Télérama : Peut-on porter le même regard sur les victimes des dictatures argentine et chilienne, celles des guerres et du terrorisme ?
Luis Sepulveda
: Les victimes du 11 septembre 1973 et du 11 septembre 2001, les 30 000 disparus de l'Argentine, les 5000 disparus du Chili ont un point commun : ils ont souffert des erreurs de la politique extérieure des Etats-Unis, de leur vision planétaire. Ni Cuba, ni l'Iran, ni l'Irak ne sont directement responsables. C'est l'ingérence des Etats-Unis qui est porteuse de guerre. Ce sont eux les véritables responsables du terrorisme. Les humiliations des Palestiniens, la spoliation de leurs terres, le fait de mener une nation à l'épuisement et à l'enfermement, comme le fait Israël sous la tutelle des Etats-Unis, voilà ce qui a préparé le lit du fondamentalisme islamique et du terrorisme. La politique extérieure américaine n'a pas varié depuis le 11 septembre 1973, en réalité depuis l'assassinat de Kennedy, où a pris fin le peu de dignité qui restait encore au pays de Lincoln.

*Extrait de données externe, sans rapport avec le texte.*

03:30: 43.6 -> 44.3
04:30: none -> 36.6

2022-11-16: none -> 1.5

Télérama : Quelle est aujourd'hui votre relation au Chili ?
Luis Sepulveda
: Avec le Chili de ma mémoire, j'entretiens une relation cordiale et amoureuse. Avec le Chili officiel, elle est plus conflictuelle. Je suis un opposant, un homme qui critique ce qui doit être critiqué. Mais un pays, c'est aussi des gens, et ma relation avec les miens, au Chili, est toujours belle, fraternelle et stimulante.

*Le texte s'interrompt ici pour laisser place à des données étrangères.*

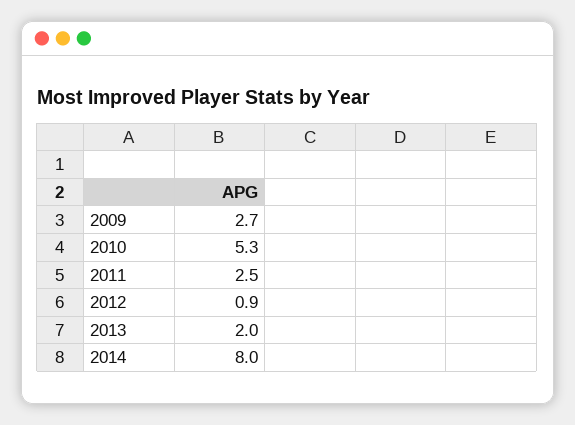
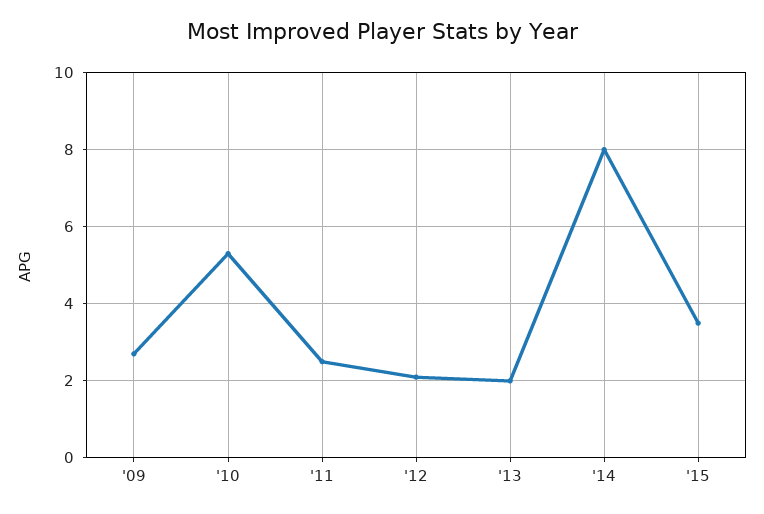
2012: 0.9 -> 2
'15: none -> 3.5

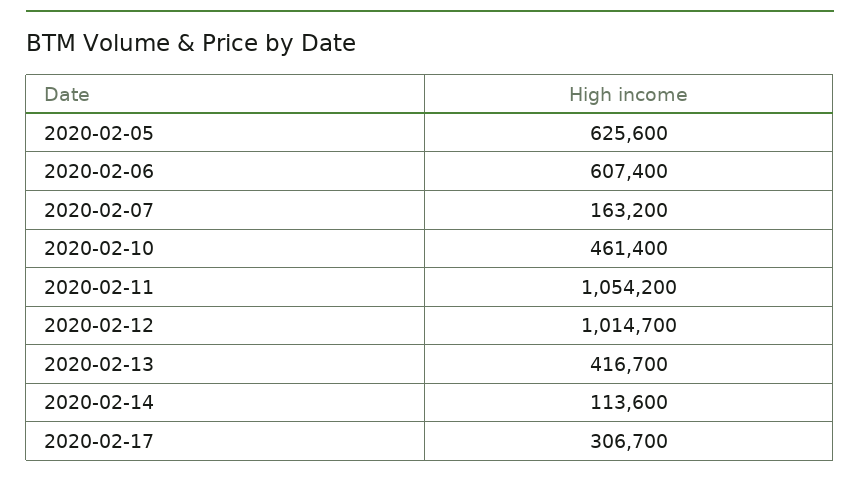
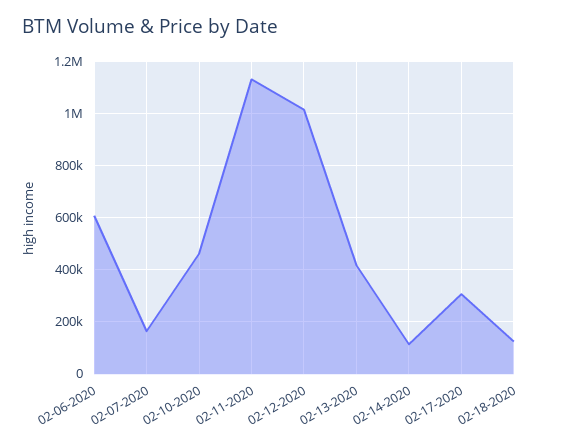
2020-02-05: 625600 -> none
2020-02-11: 1054200 -> 1125000
02-18-2020: none -> 125000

Télérama : Que faudrait-il pour que le Chili retrouve ce " ciel azuré " que vante votre hymne national ?
Luis Sepulveda
: D'abord une nouvelle Constitution qui n'ait rien à voir avec celle de Pinochet. Une Constitution dans laquelle serait inscrit en priorité le droit au contrat de travail. Au Chili, aujourd'hui, seule la flexibilité, c'est-à-dire le bon vouloir des patrons, régit le monde du travail. On vous prend, on vous laisse, vous n'avez aucune protection. Rien. Il faudrait ensuite permettre que tous les citoyens participent mieux à la vie politique du pays. Ces deux points conduisent à la justice et à la seule réconciliation possible : celle d'un futur partagé.

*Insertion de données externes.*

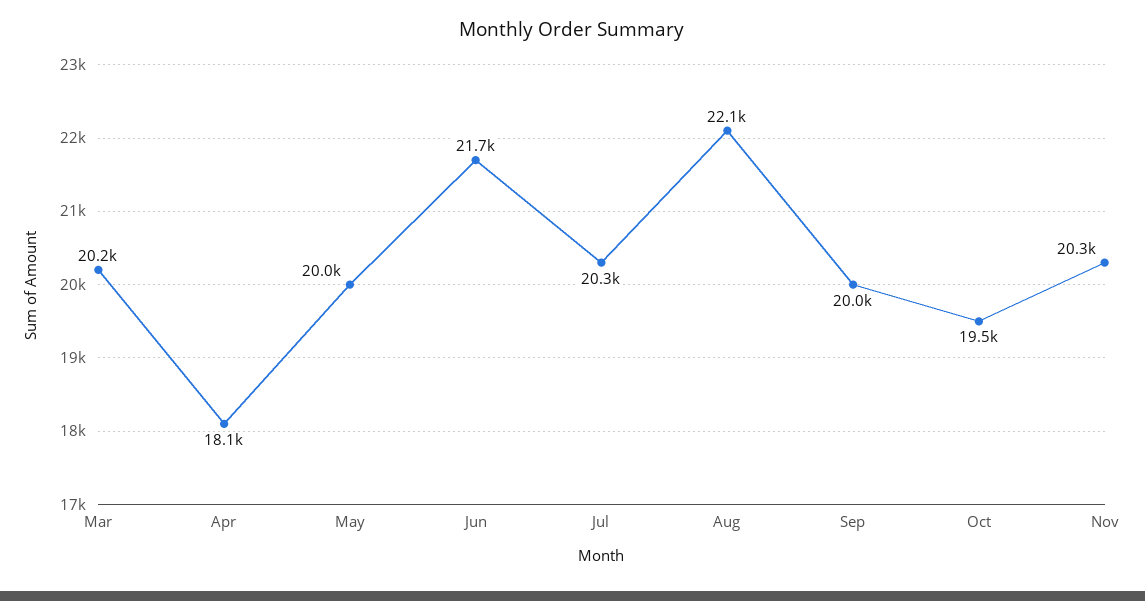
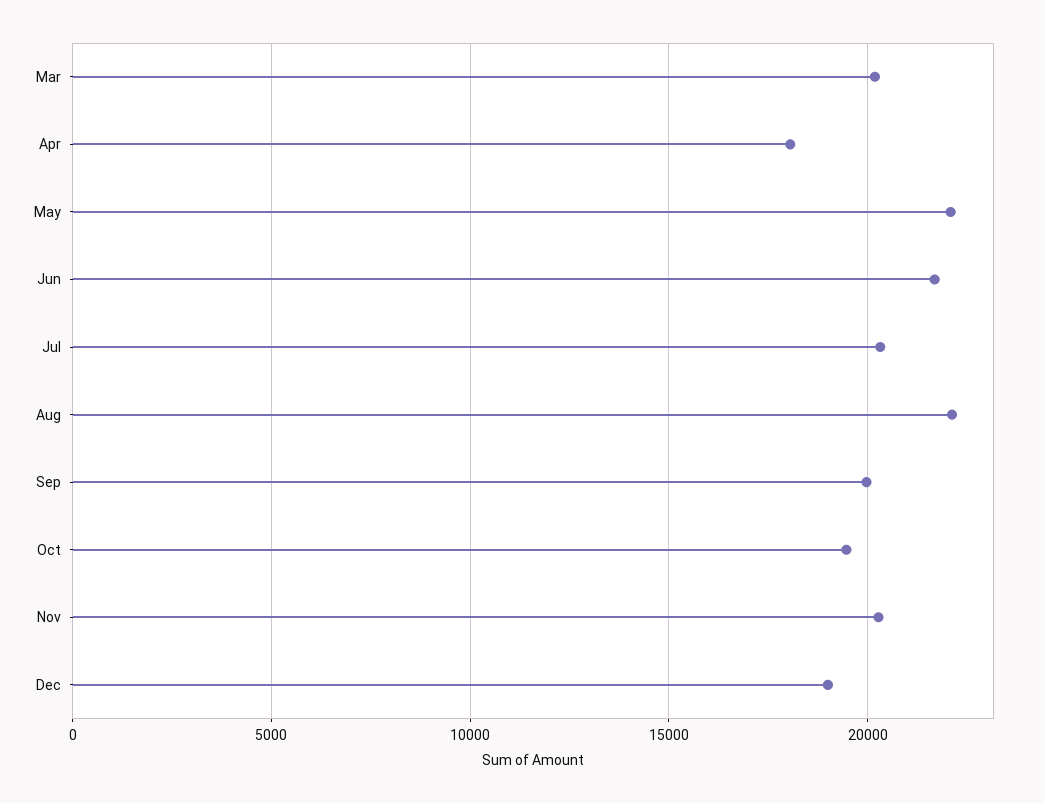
May: 20000 -> 22000
Dec: none -> 19000

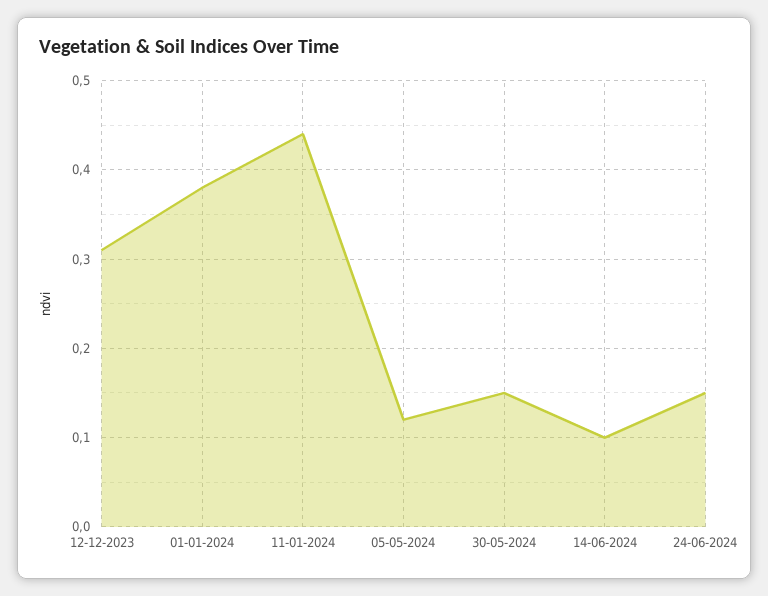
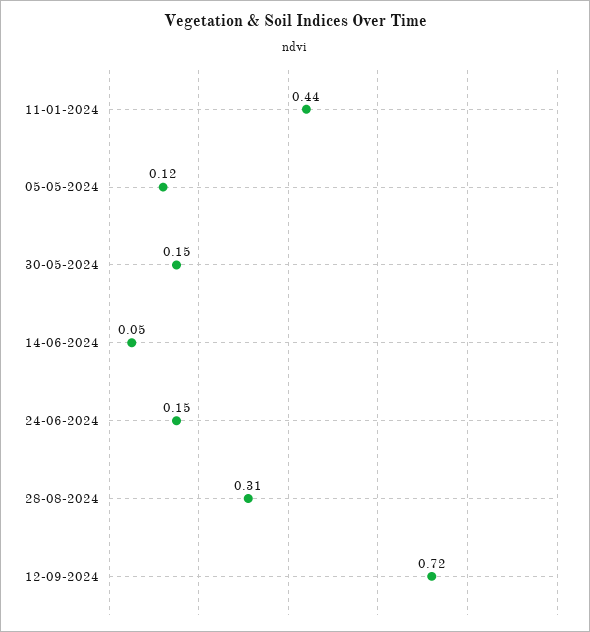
12-12-2023: 0.31 -> none
01-01-2024: 0.38 -> none
14-06-2024: 0.1 -> 0.05
28-08-2024: none -> 0.31
12-09-2024: none -> 0.72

Télérama : Pourquoi avoir choisi de vivre en Espagne ? A cause de la langue, des origines ?
Luis Sepulveda : Depuis mon arrivée en Europe, en 1980, j'ai vécu à Hambourg, à
Laufenbourg, à Paris, et finalement, je me suis installé en Espagne pour des raisons affectives. Je voulais aller tous les matins aux bistrot du coin prendre mon petit déjeuner dans ma langue. J'aime passionnément ma langue. Appartenir à un groupe humain de presque 500 millions de personnes unies par la même langue est un cadeau de la vie. Moi, je jouis de ce cadeau et j'en suis reconnaissant. Mes origines, elles, sont multiples, en partie espagnoles, mais je me considère comme un homme qui a fondé sa propre lignée. Je vis où je veux, parce que je suis un homme libre.